Posted: Friday, November 30, 2012 9:09 AM ET
Making headlines this morning, Duke Energy's CEO will step down as part of a settlement with regulators, Zynga is losing ground after changing its deal with Facebook, St. Jude Medical will repurchase up to $1 billion of its shares and more companies declare special dividends to get cash back to shareholders ahead of the Fiscal Cliff.
Duke Energy Jim Rogers, the CEO of Duke Energy (DUK), will step down as the head of the company by the end of 2013 as part of a settlement with North Carolina's utilities regulator. The settlement stems from an investigation into the company's takeover of Progress Energy. Progress's CEO, Bill Johnson, was ousted from the combined company hours after the deal was closed, despite previous announcements that Johnson would lead the combined company. This seeming bait and switch attracted the interest of regulators who had approved the deal based on the understanding that Johnson would stay on after the close of the deal.

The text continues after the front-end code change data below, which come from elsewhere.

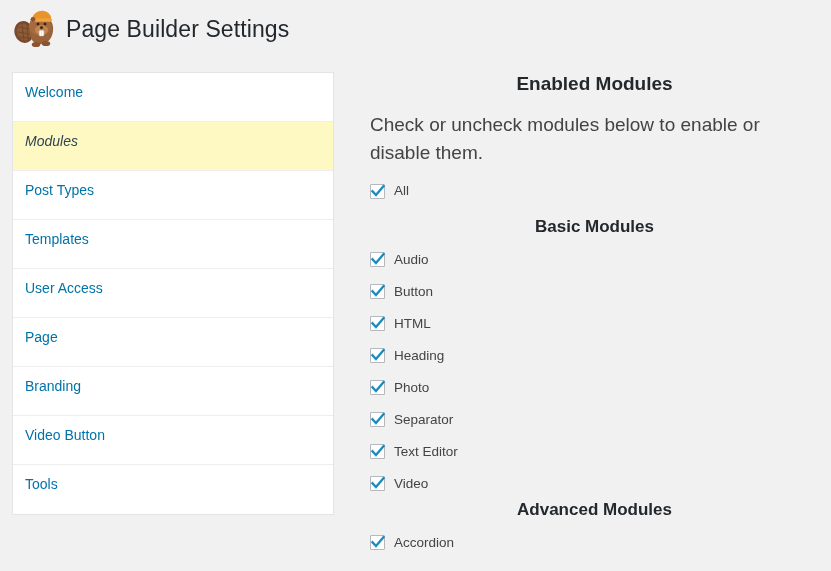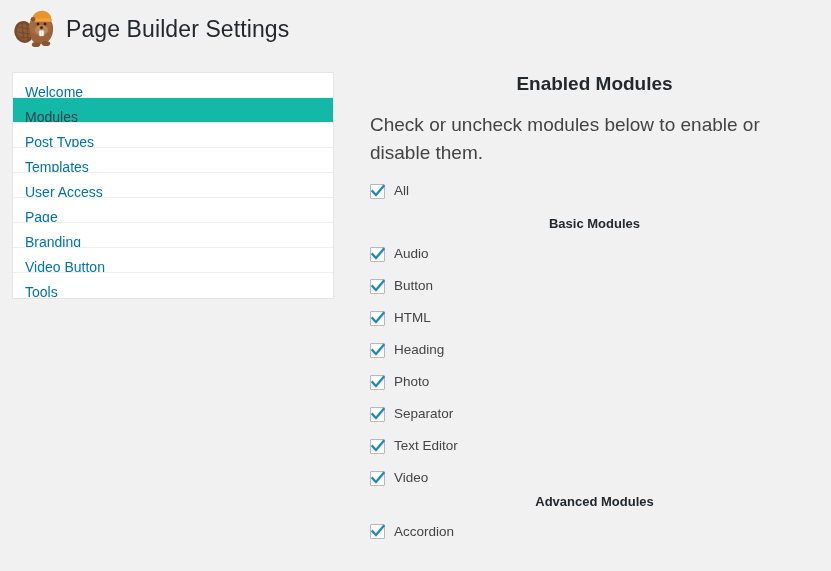--- a/index.html
+++ b/index.html
@@ -61,7 +61,7 @@
     margin-top: 22px;
   }
   .nav-item {
-    height: 25px;
+    height: 49px;
     line-height: 39px;
     padding: 0 0 0 12px;
     border-bottom: 1px solid #eeeeee;

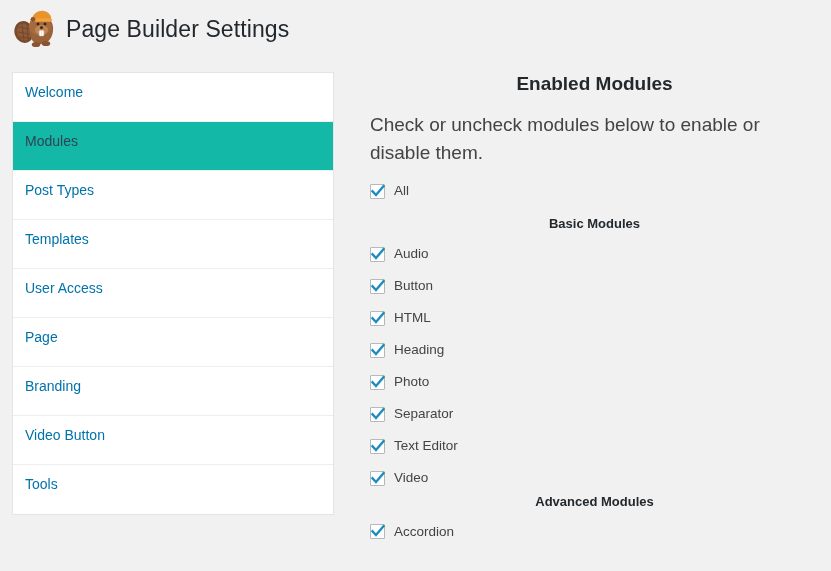--- a/index.html
+++ b/index.html
@@ -76,8 +76,9 @@
     border-bottom: none;
   }
   .nav-item.active {
-    background: #14b8a6;
+    background: #fef9c3;
     color: #2e4453;
+    font-style: italic;
   }
 
   

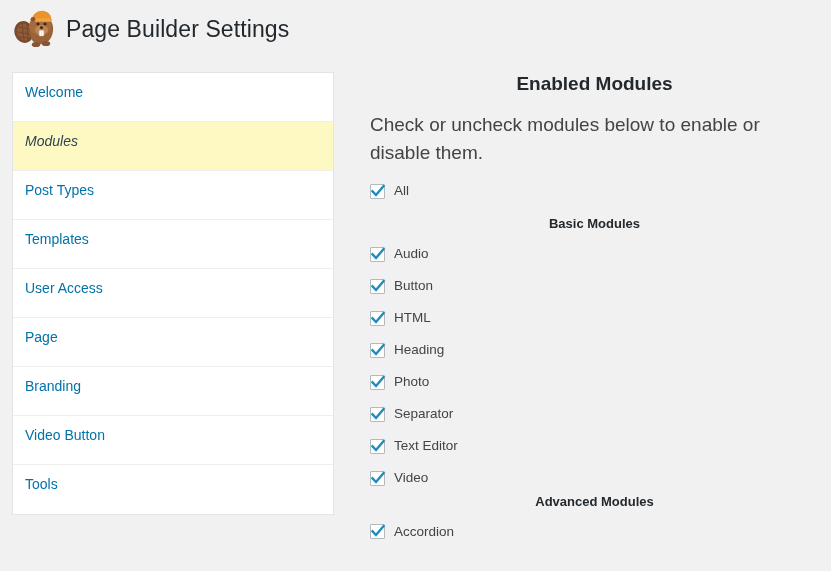--- a/index.html
+++ b/index.html
@@ -97,7 +97,7 @@
     text-align: center;
   }
   .section-heading.sub {
-    font-size: 13px;
+    font-size: 17px;
     margin-top: 8px;
     margin-bottom: 14px;
   }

United Parcel Service In other merger news, United Parcel Service (UPS) has offered some concessions to European Union regulators in hopes of getting its $6.8 million takeover of Netherlands-based TNT Express approved. The company said the deal involves the sale of some business activities and assets in the small-package delivery sector as well as "granting access to air capabilities." Regulators have expressed concern the deal would limit competition in the sector.
Menard The privately held home-improvement retailer announced plans to hire 50 workers at its Eau Claire, Wis. home base and then fly them to a store in Minot, N.D. The Minot store is close to the area where the state has experienced an oil boom and the company has had a hard time filling job openings.
Zynga The online game maker fell sharply in after hours trading after Facebook (FB) announced Thursday that it changed the terms of its partnership with Zynga (ZNGA). Under the terms of the new deal Zynga will no longer be required to display Facebook ads or use Facebook payments for games on its own site, while Facebook will be allowed to develop its own games.
St. Jude Medical The medical device maker's board approved the repurchase of up to $1 billion shares of the company's stock. St. Jude' stock fell last week after regulators in the U.S. criticized the way a wire that connects one of the company's defibrillators to the heart is manufactured and tested.
More Dividends Declared to Avoid Tax Hike
J&J Snack Foods J&J Snack Foods (JJSF) is raising its quarterly dividend to $0.16 per share from $0.13 per share. The company will also make its next payment on Dec. 27 as opposed to in January to avoid having the payout taxed at a higher rate.
Tellabs Add Tellabs (TLAB) to the list of companies paying special dividends as way to return some cash to shareholders ahead of a tax increase on dividend scheduled for Jan. 1, 2013. The company will pay $1 per share on Dec. 21 to holders of record as of Dec. 14.
Regal Entertainment Group Regal Entertainment Group (RGC) also declared a special dividend of $1 per share payable on Dec. 27 to holders of record as of Dec. 11. That comes in addition to the previously announced payment of 21 cents per share on Dec. 14 to holders of record as of Dec. 5.